Write out the whole listing exactly; no images belong in it.
* * *
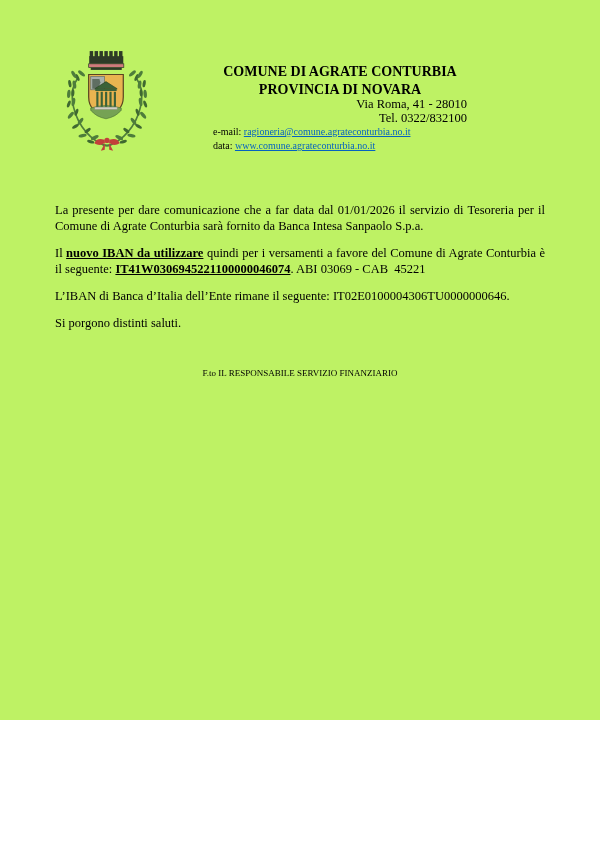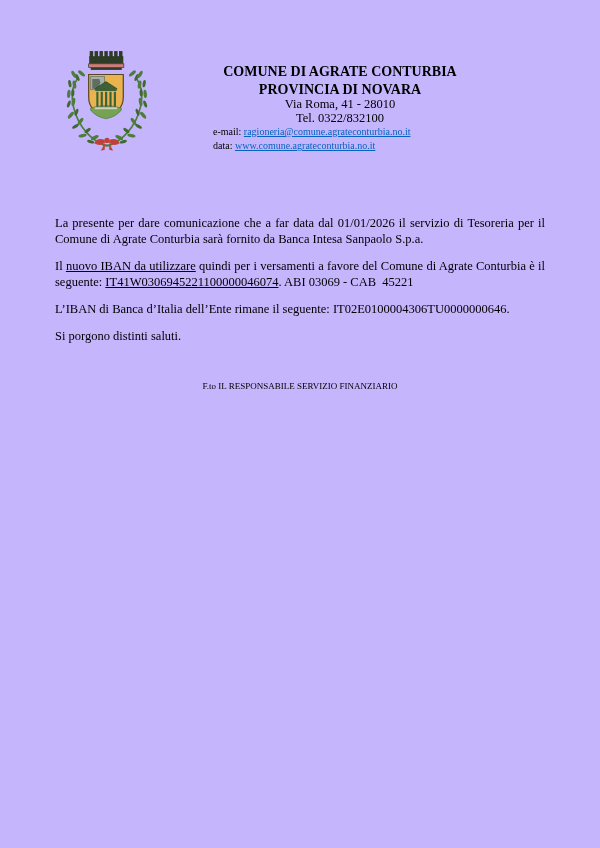--- a/index.html
+++ b/index.html
@@ -1,20 +1,20 @@
 <!DOCTYPE html>
 <html style="--link_blue: #0563c1; --crest_gold: #e9b450; --crest_gold_stroke: #5a4520; --crest_grey: #a8b0ac; --crest_grey_dark: #5f6e62; --crest_branch_green: #4e7d3b; --crest_leaf_dark: #3f6930; --crest_temple_green: #3c6238; --crest_mound_green: #76a254; --crest_crown_dark: #2e3b27; --crest_band_pink: #cf7b7b; --crest_ribbon_red: #c2403a; --crest_base_light: #cfcfc2;"><head>
 <meta charset="utf-8">
 <style>
   html, body { margin: 0; padding: 0; background: #ffffff; }
   .page {
     position: relative;
     width: 600px;
-    height: 848px;
-    background: #c4b5fd;
+    height: 720px;
+    background: #bef264;
     font-family: "Liberation Serif", serif;
     color: #000000;
     overflow: hidden;
   }
   
   .letterhead { position: relative; height: 170px; }
   .logo {
     position: absolute;
     left: 60px; top: 47px;
     width: 94px; height: 112px;
@@ -25,39 +25,39 @@
     width: 254px;
     font-size: 12px;
     line-height: 14px;
   }
   .ht-title {
     text-align: center;
     font-weight: bold;
     font-size: 14px;
     line-height: 17.5px;
   }
-  .ht-center { text-align: center; font-size: 12.5px; line-height: 13.5px; }
+  .ht-center { text-align: right; font-size: 12.5px; line-height: 13.5px; }
   .ht-left   { text-align: left; font-size: 10px; line-height: 14px; }
   a.lnk {
     color: var(--link_blue, #0563c1);
     text-decoration: underline;
     cursor: pointer;
   }
   
   .main {
     margin: 0 55px;
     width: 490px;
     font-size: 12.5px;
     line-height: 16px;
   }
   .subject { margin-top: 80px; font-weight: bold; }
   .para { margin: 11px 0 0 0; }
   .para.justify { text-align: justify; }
-  .para.first { margin-top: 45px; }
-  .bold-u { font-weight: normal; text-decoration: underline; }
+  .para.first { margin-top: 32px; }
+  .bold-u { font-weight: bold; text-decoration: underline; }
   .signature {
     margin-top: 37px;
     text-align: center;
     font-size: 9px;
     line-height: 11px;
   }
 </style>
 </head>
 <body>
* * *
*EXERCISE RESULT*
--- a/index.html
+++ b/index.html
@@ -1,20 +1,20 @@
 <!DOCTYPE html>
 <html style="--link_blue: #0563c1; --crest_gold: #e9b450; --crest_gold_stroke: #5a4520; --crest_grey: #a8b0ac; --crest_grey_dark: #5f6e62; --crest_branch_green: #4e7d3b; --crest_leaf_dark: #3f6930; --crest_temple_green: #3c6238; --crest_mound_green: #76a254; --crest_crown_dark: #2e3b27; --crest_band_pink: #cf7b7b; --crest_ribbon_red: #c2403a; --crest_base_light: #cfcfc2;"><head>
 <meta charset="utf-8">
 <style>
   html, body { margin: 0; padding: 0; background: #ffffff; }
   .page {
     position: relative;
     width: 600px;
-    height: 848px;
-    background: #c4b5fd;
+    height: 720px;
+    background: #bef264;
     font-family: "Liberation Serif", serif;
     color: #000000;
     overflow: hidden;
   }
   
   .letterhead { position: relative; height: 170px; }
   .logo {
     position: absolute;
     left: 60px; top: 47px;
     width: 94px; height: 112px;
@@ -25,39 +25,39 @@
     width: 254px;
     font-size: 12px;
     line-height: 14px;
   }
   .ht-title {
     text-align: center;
     font-weight: bold;
     font-size: 14px;
     line-height: 17.5px;
   }
-  .ht-center { text-align: center; font-size: 12.5px; line-height: 13.5px; }
+  .ht-center { text-align: right; font-size: 12.5px; line-height: 13.5px; }
   .ht-left   { text-align: left; font-size: 10px; line-height: 14px; }
   a.lnk {
     color: var(--link_blue, #0563c1);
     text-decoration: underline;
     cursor: pointer;
   }
   
   .main {
     margin: 0 55px;
     width: 490px;
     font-size: 12.5px;
     line-height: 16px;
   }
   .subject { margin-top: 80px; font-weight: bold; }
   .para { margin: 11px 0 0 0; }
   .para.justify { text-align: justify; }
-  .para.first { margin-top: 45px; }
-  .bold-u { font-weight: normal; text-decoration: underline; }
+  .para.first { margin-top: 32px; }
+  .bold-u { font-weight: bold; text-decoration: underline; }
   .signature {
     margin-top: 37px;
     text-align: center;
     font-size: 9px;
     line-height: 11px;
   }
 </style>
 </head>
 <body>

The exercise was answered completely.